È azzardato definire il gioco del pallone col bracciale l’antesignano del calcio, come riportato da qualche parte? Non saprei, però una cosa è certa: questo sport fin dagli inizi dell’Ottocento, ebbe un grande successo, lo stesso successo che oggi ha il calcio, tale da attirare l’attenzione di poeti e scrittori. Uno su tutti il grande Giacomo Leopardi, il quale nei Canti, e precisamente nella V canzone, A un vincitore nel pallone, ci ha lasciato versi in cui si denota, a partire dall’incipit, l’interesse del poeta recanatese per il gioco del pallone col bracciale: «Di gloria il viso e la gioconda voce, | garzon bennato, apprendi, | e quanto al femminile ozio sovrasti | la sudata virtude. Attendi, attendi, | magnanimo campion (s’alla veloce | piena degli anni il tuo nome), attendi e il core | movi ad alto desio…». Il garzone citato nel canto è Carlo Didimi di Treia, uno dei più grandi battitori di pallone col bracciale, che Leopardi portò alla ribalta dopo averlo visto giocare nello sferisterio di Macerata.
Didimi si può definire un professionista del tempo di questo gioco. Si pensi che per una sua esibizione richiedeva dai 500-600 scudi romani, mentre un maestro elementare veniva pagato annualmente dai 25 ai 60 scudi. «Didimi è un divo che risponde a suon di record alle celebrazioni della gente. Giacomo decide quindi di dedicargli una canzone civile, piegando lui alla propria filosofia, dandone un’immagine di eroe epico perché rimodellato sugli “antichi esempi”, campione su cui tutta una patria, un popolo, ripone la possibilità della propria riscossa» (M. Monferrini, Leopardi e il suo campione, in «Parco Poesia», 7 giugno, 2014).
Questo sport, oggi non più praticato, cominciò ad affermarsi in Italia già a partire dal XVI secolo e affonda le sue origini nella metà del millennio scorso. Deriva dalla pallacorda o trincotto o jeu de paume in francese, gioco nato nell’alto medioevo. Per secoli è stato il protagonista degli sport sferistici in Italia, almeno al Centro-Nord. Soltanto nel XIX secolo, quando raggiunge il massimo del consenso e della popolarità, si fa strada anche al Sud, divenendo sport nazionale e unificante di un Italia intera.
Parafrasando S. Iacomuzzi (Enciclopedia degli sport, 1965), un notevole impulso a questo sport lo diede la Toscana, tanto che una specialità di gioco era chiamata anche bracciale grande o toscano.
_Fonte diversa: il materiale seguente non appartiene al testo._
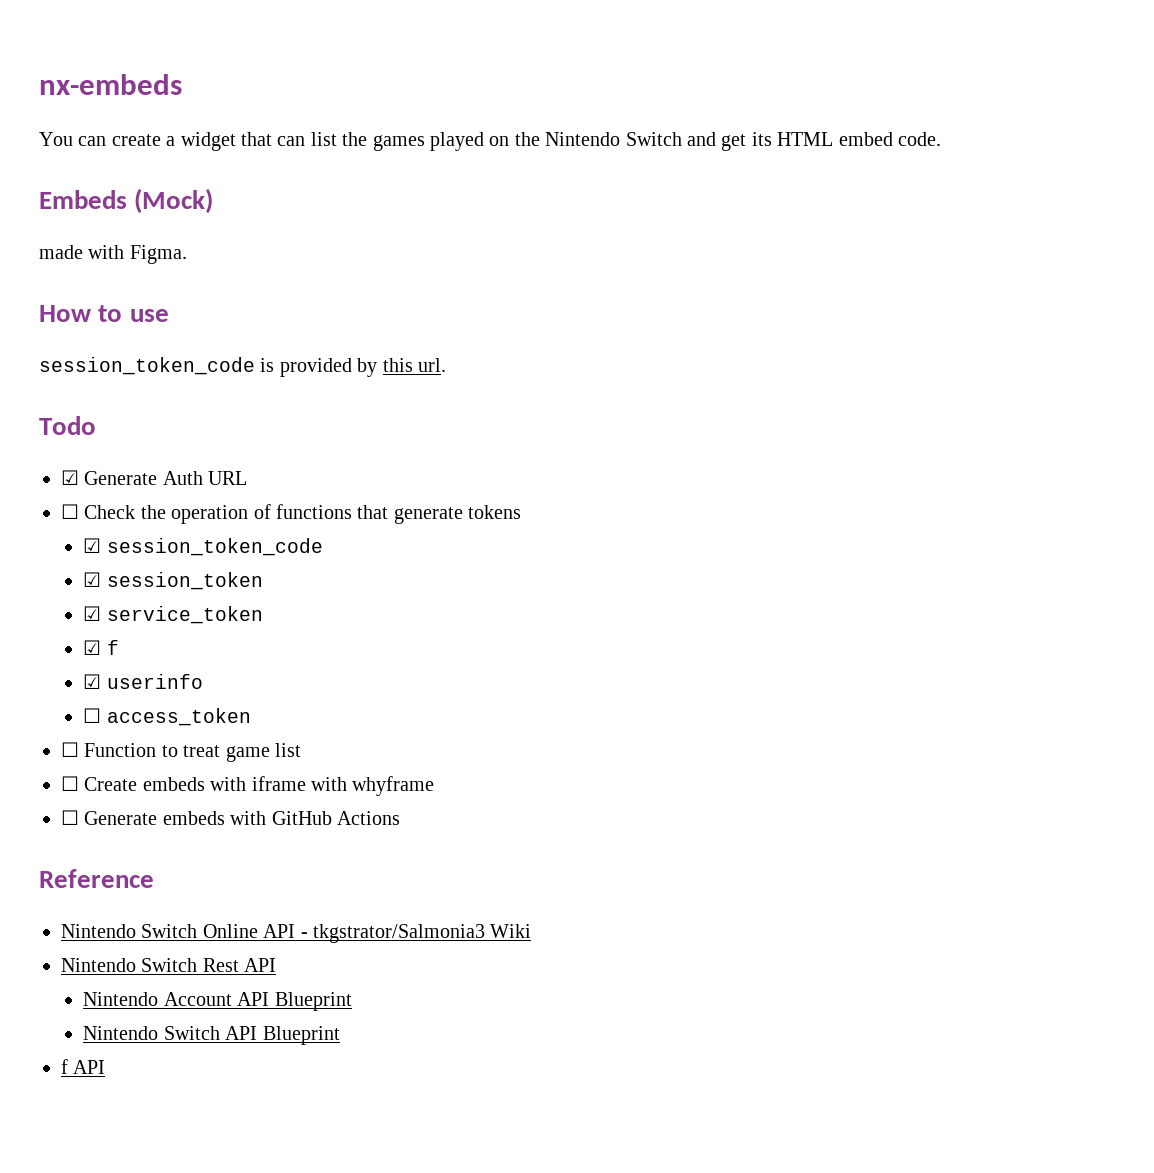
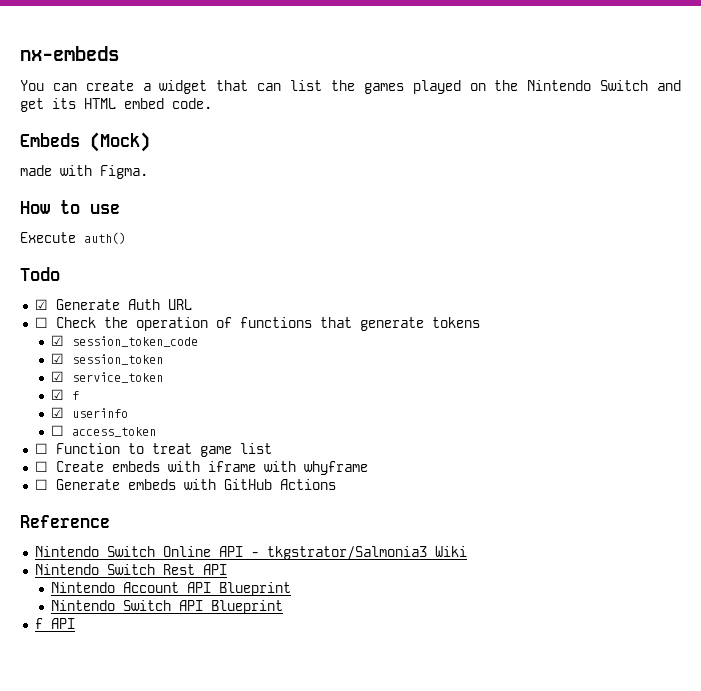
- session_token_code is provided by this url.
+ Execute auth()

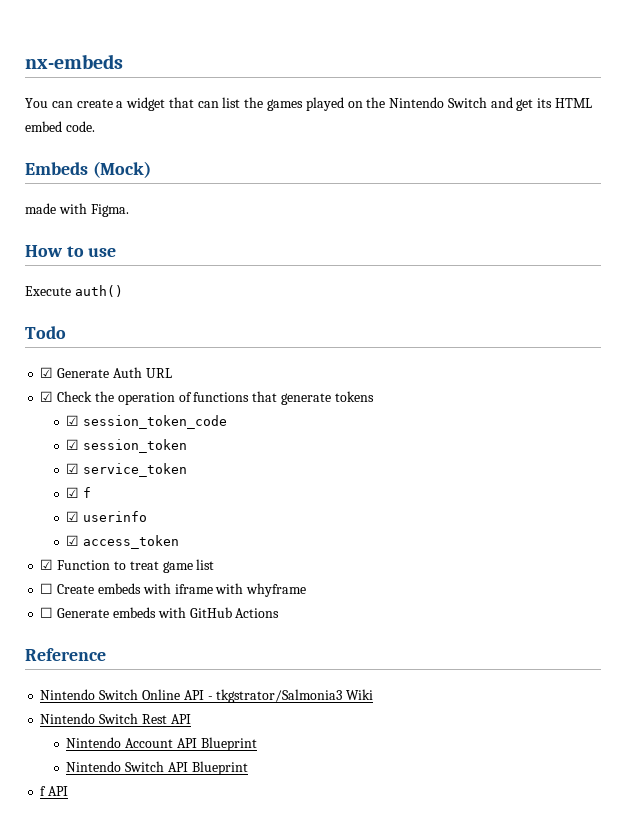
- ☐ Check the operation of functions that generate tokens
+ ☑ Check the operation of functions that generate tokens
- ☐ access_token
+ ☑ access_token
- ☐ Function to treat game list
+ ☑ Function to treat game list

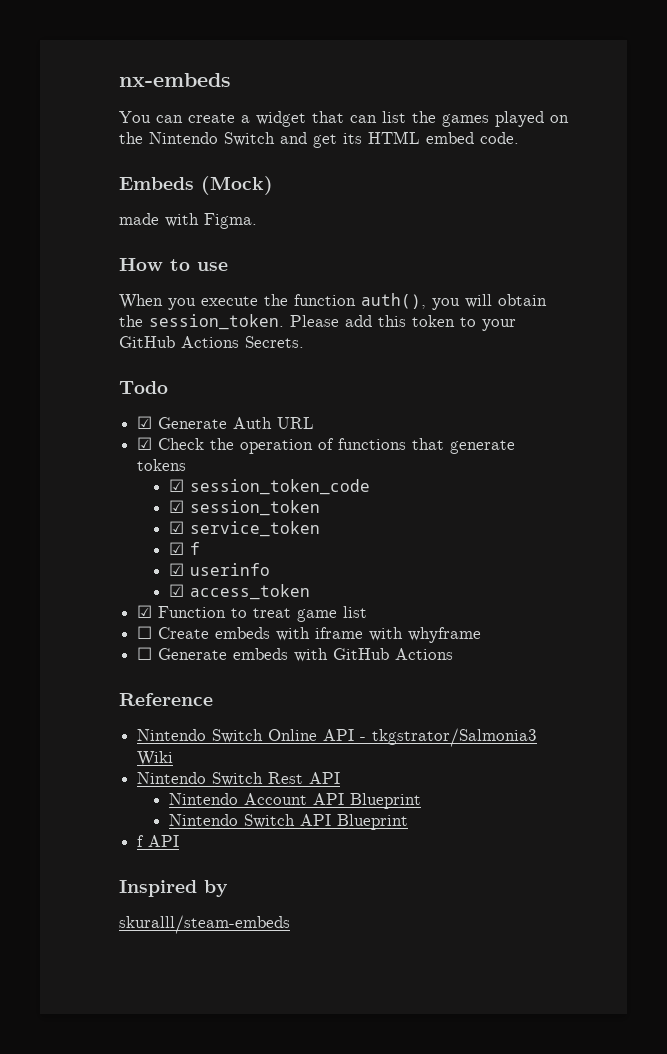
- Execute auth()
+ When you execute the function auth(), you will obtain the session_token. Please add this token to your GitHub Actions Secrets.
+ Inspired by
+ skuralll/steam-embeds

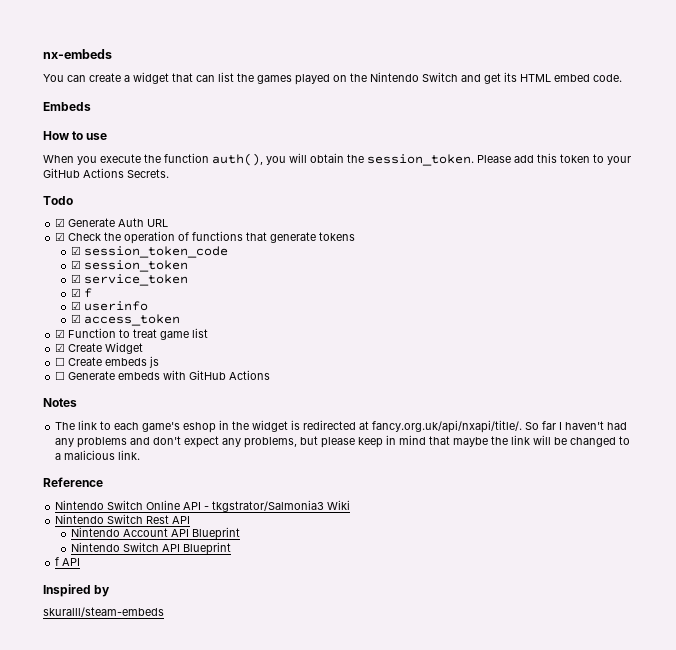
- Embeds (Mock)
- made with Figma.
+ Embeds
+ ☑ Create Widget
- ☐ Create embeds with iframe with whyframe
+ ☐ Create embeds js
+ Notes
+ The link to each game's eshop in the widget is redirected at fancy.org.uk/api/nxapi/title/. So far I haven't had any problems and don't expect any problems, but please keep in mind that maybe the link will be changed to a malicious link.

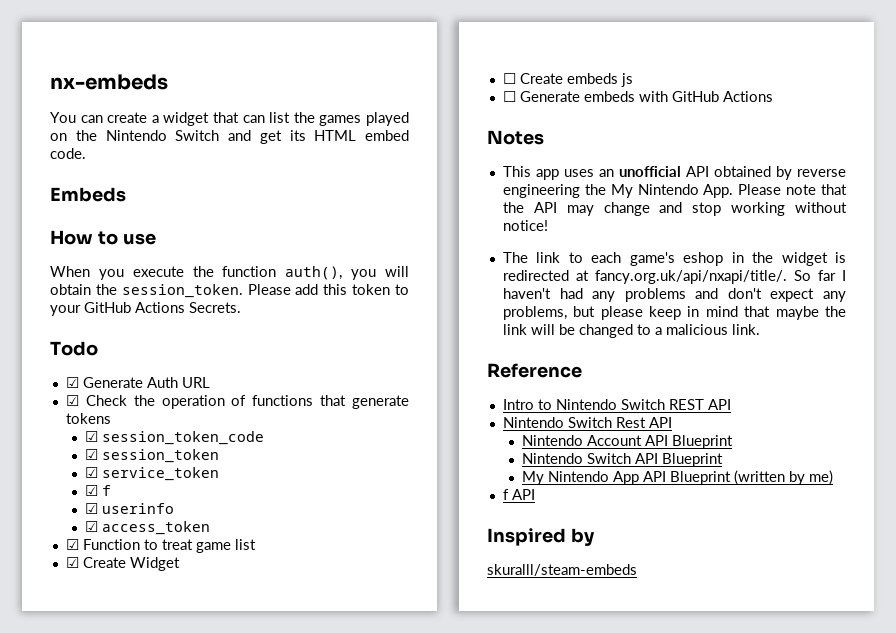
+ This app uses an unofficial API obtained by reverse engineering the My Nintendo App. Please note that the API may change and stop working without notice!
- Nintendo Switch Online API - tkgstrator/Salmonia3 Wiki
+ Intro to Nintendo Switch REST API
+ My Nintendo App API Blueprint (written by me)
Un impressionante numero di giocatori professionisti erano toscani, basti pensare che nell’Ottocento un comune come Poggibonsi contava, come racconta De Amicis, ben diciassette pallonisti di professione: inoltre a questa regione si deve soprattutto il merito di aver dettato, agli inizi del XIX secolo, le nuove regole di gioco che contribuirono alla trasformazione del pallone da passatempo o gioco di piazza a vero e proprio spettacolo pubblico. Altra zona importante del bracciale è quella marchigiana: nel XX secolo la cittadina di Mondolfo (PU) era la patria di tanti campioni, al punto che fu chiamata la capitale del gioco di pallone a bracciale.
Concludendo, quindi, possiamo affermare che, anche se questo sport potrebbe non avere il ruolo di antesignano del calcio, è certo che è il padre di tutti i giochi con palla o pallone successivi.